Every line with the word "They" in it should be extracted from the data that follows.

> _Given entries_:
-------------------------
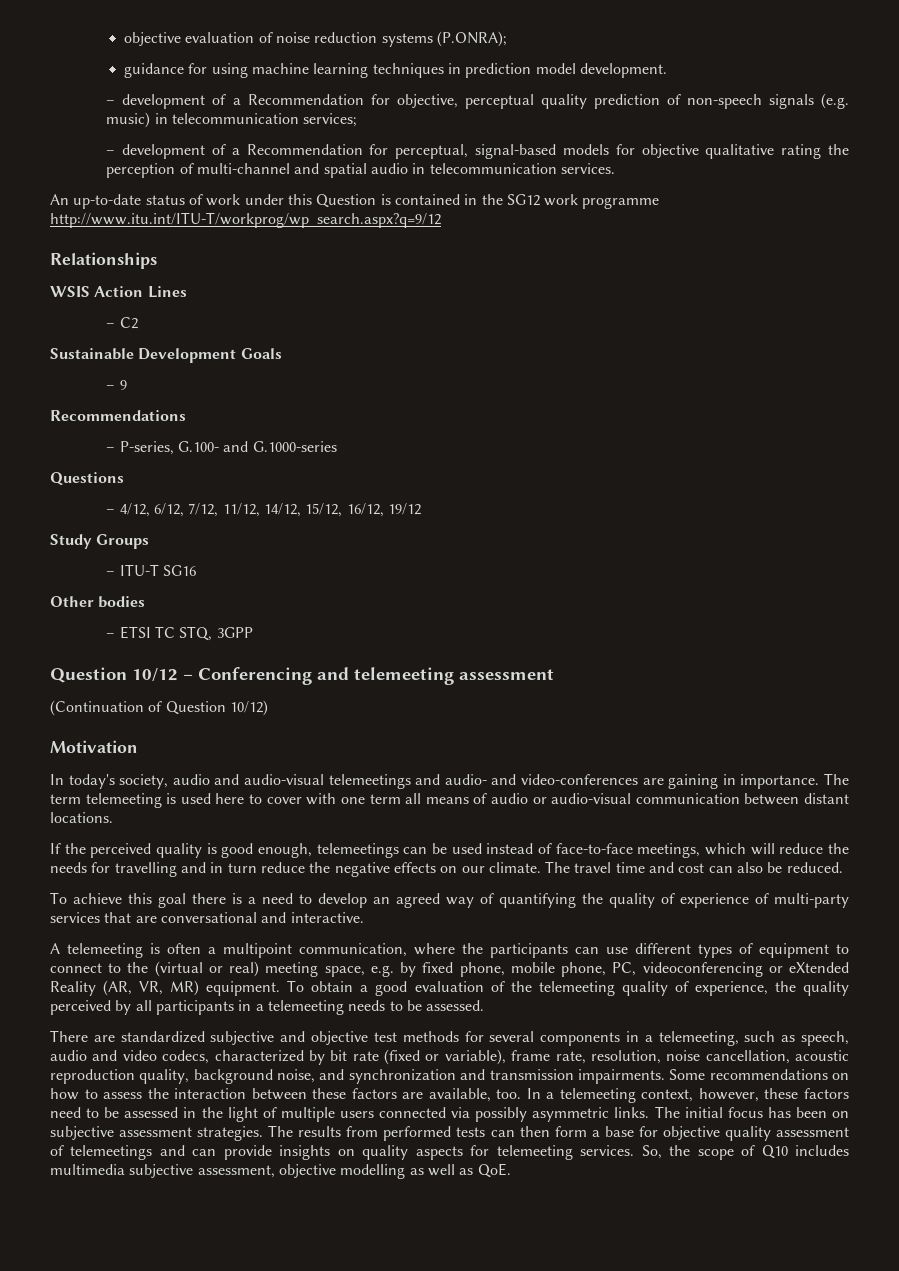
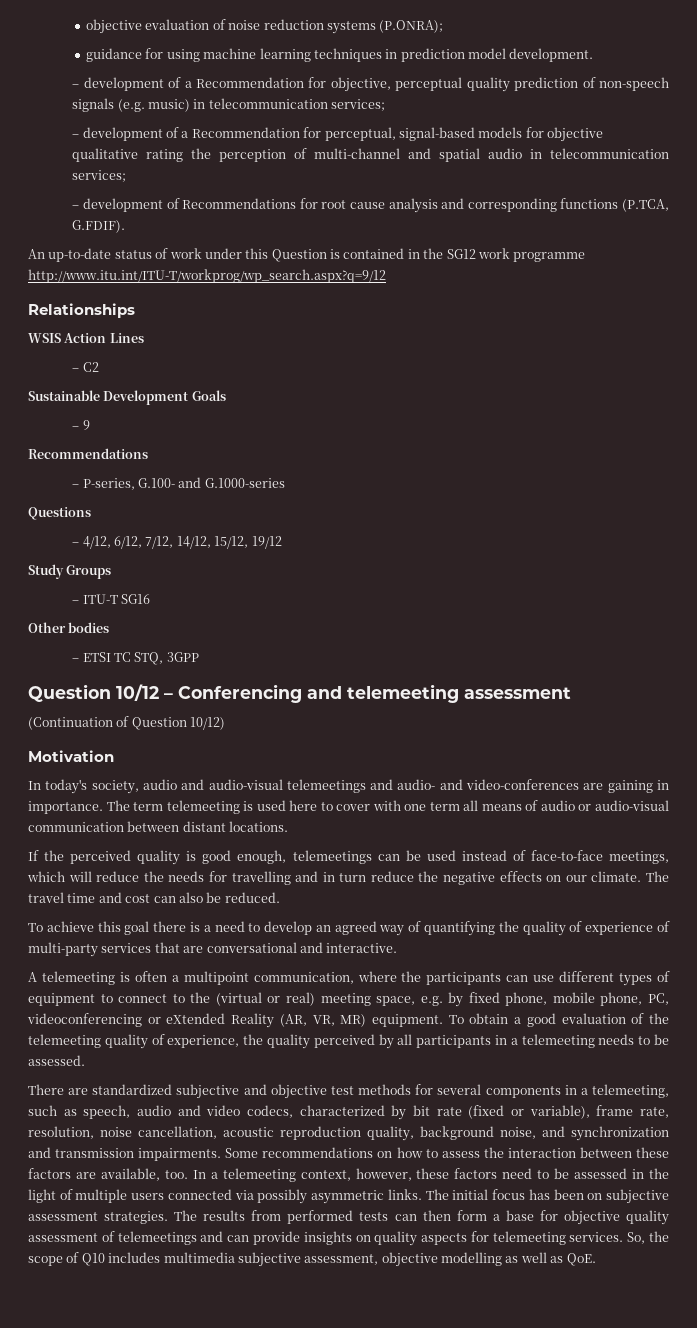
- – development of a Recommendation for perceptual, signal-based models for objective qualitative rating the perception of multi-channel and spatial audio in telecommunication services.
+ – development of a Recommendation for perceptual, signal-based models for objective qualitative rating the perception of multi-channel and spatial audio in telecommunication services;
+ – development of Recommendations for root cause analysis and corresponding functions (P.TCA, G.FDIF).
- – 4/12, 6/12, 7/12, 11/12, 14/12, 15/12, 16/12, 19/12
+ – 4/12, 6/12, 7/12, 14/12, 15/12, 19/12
-------------------------
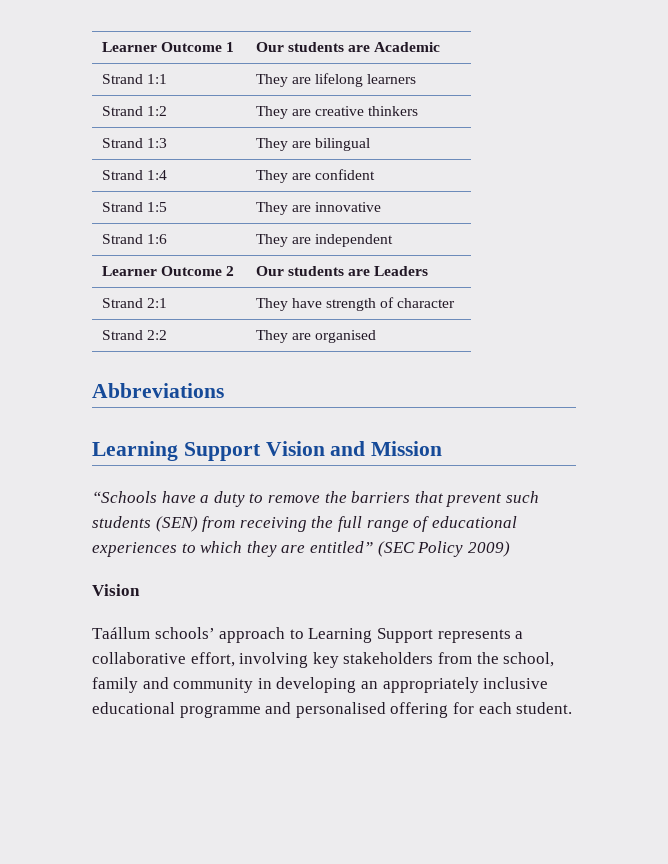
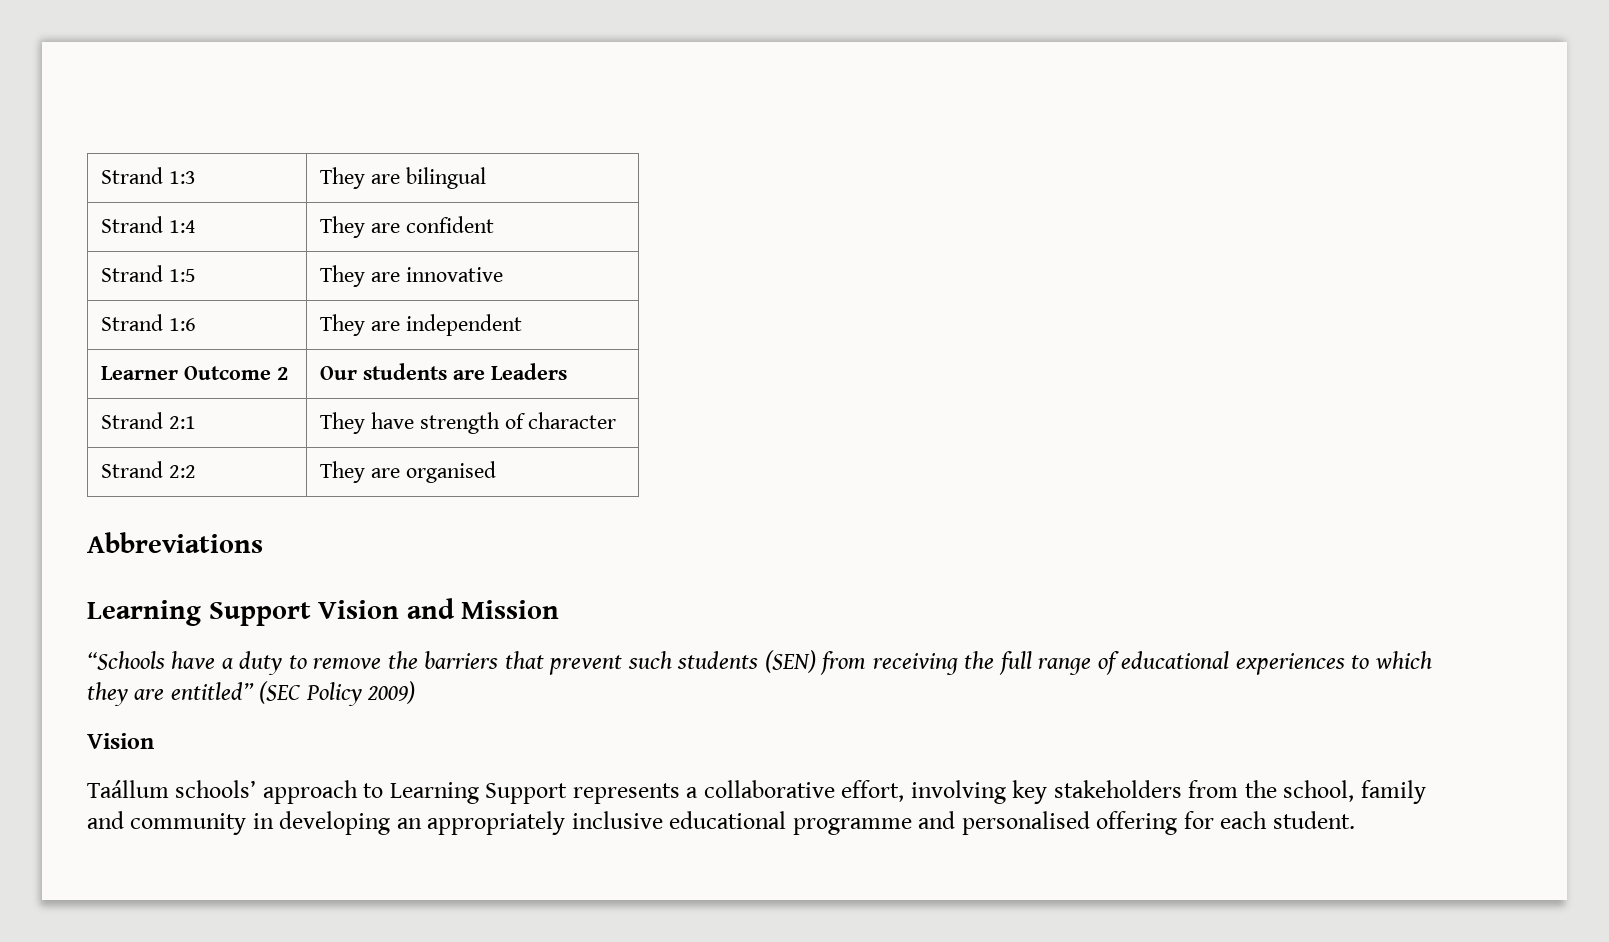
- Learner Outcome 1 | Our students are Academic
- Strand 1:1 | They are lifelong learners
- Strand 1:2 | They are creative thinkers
-------------------------
> _Task output_:
- Strand 1:1 | They are lifelong learners
- Strand 1:2 | They are creative thinkers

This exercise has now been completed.